Ownership and independence

“When you counsel someone, you should appear to be reminding him of something he had forgotten, not of the light he was unable to see.”
(Baltasar Gracian)

It’s a dirty little secret in coaching that some coaches are very choosey with taking on clients so as to secure the most glowing testimonials and endorsements. Coaches may only coach business owners who are already at a certain level of success, so they may take full credit for the gains made by the coachee.

It’s important to vet people before you accept them as clients, not just in coaching. A bad-fit client can bankrupt your business and rob your peace and self-confidence.

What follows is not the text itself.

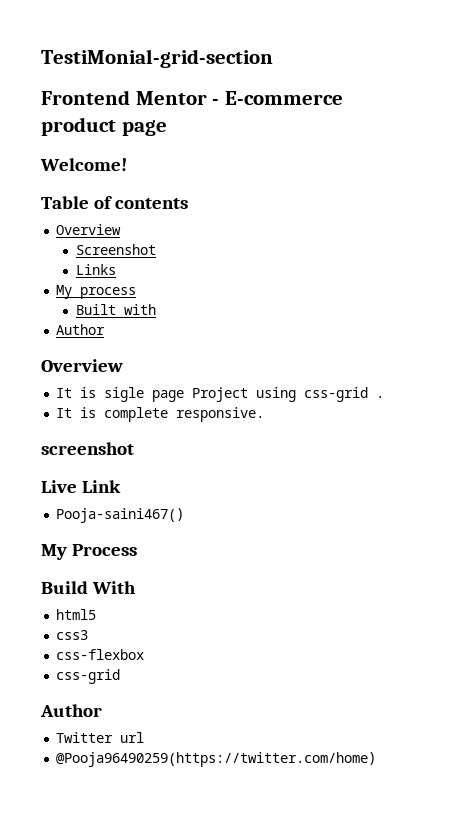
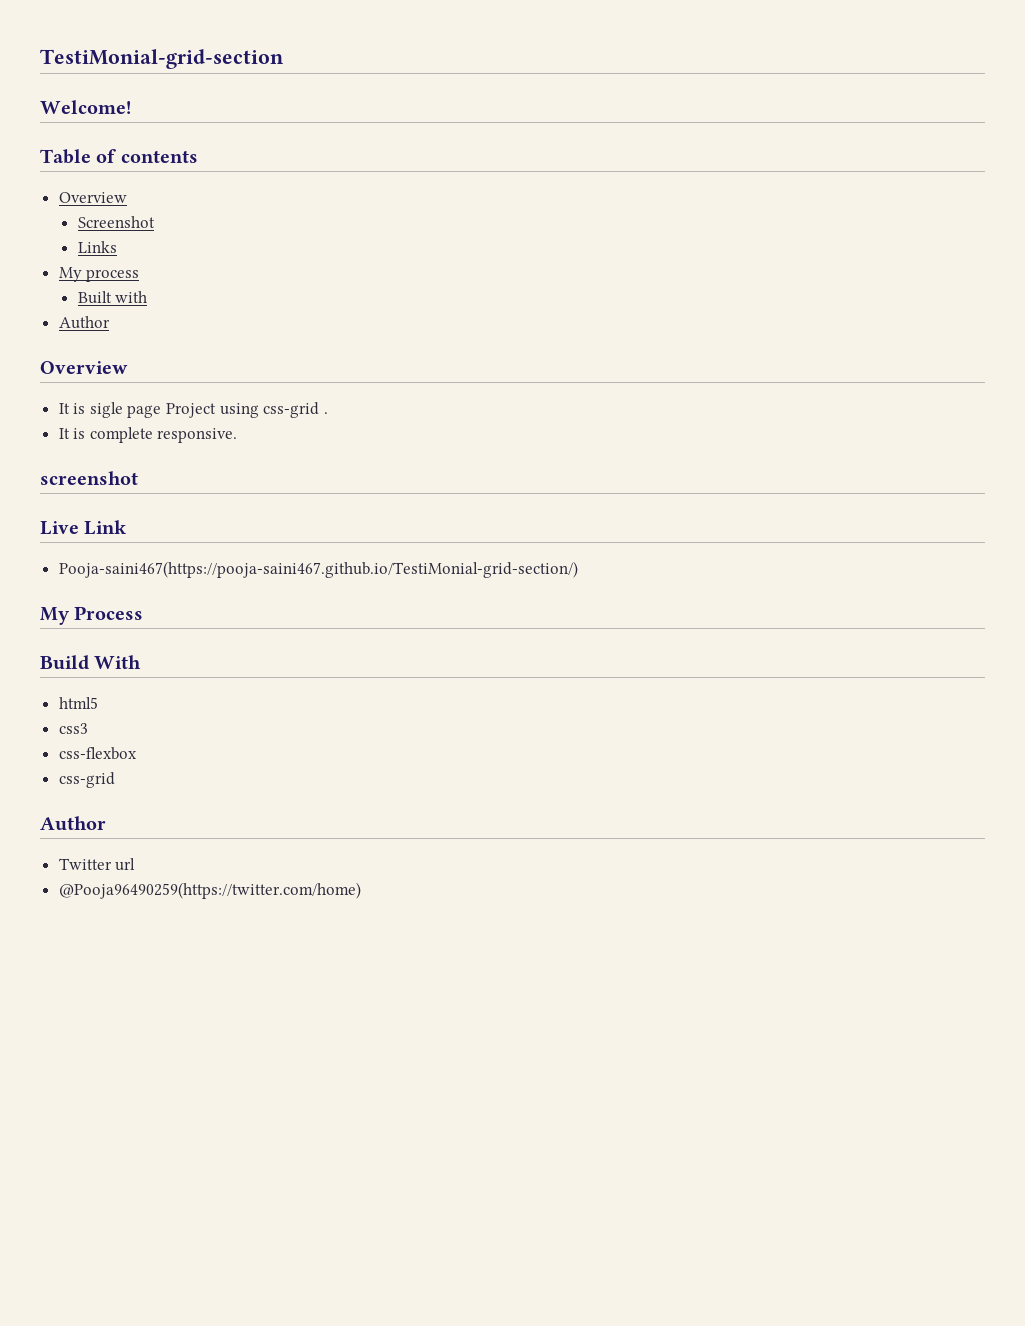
[41,90,344,105] [41,117,167,136] // Frontend Mentor - E-commerce product page -> (284, 59) none
[56,508,185,523] Pooja-saini467() -> [58,561,578,578] Pooja-saini467(https://pooja-saini467.github.io/TestiMonial-grid-section/)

I don’t want to take people’s money if I don’t believe that they’d benefit from working with me. Coaching isn’t magic. I can’t miraculously shift an entrenched shitty attitude, nor inspire change in someone who has too much emotional baggage or is too close-minded. They may be better suited to therapy or they may need a ‘rock bottom moment’ that can motivate them towards change.

Having said that, the wins and losses of coaching aren’t mine, or any other coach’s, to own. And while I might feel proud of my clients and keen on testimonials, I can never take credit for their successes.

Similarly, I don’t encourage my clients to coach with me for years and years. Breeding dependence on the coach isn’t ethical, nor helpful to the coachee.

The zen of coaching, in all it’s “not this, not that”, means that the coach needs to set the coachee free, to go on to amaze themselves by what they’re capable of.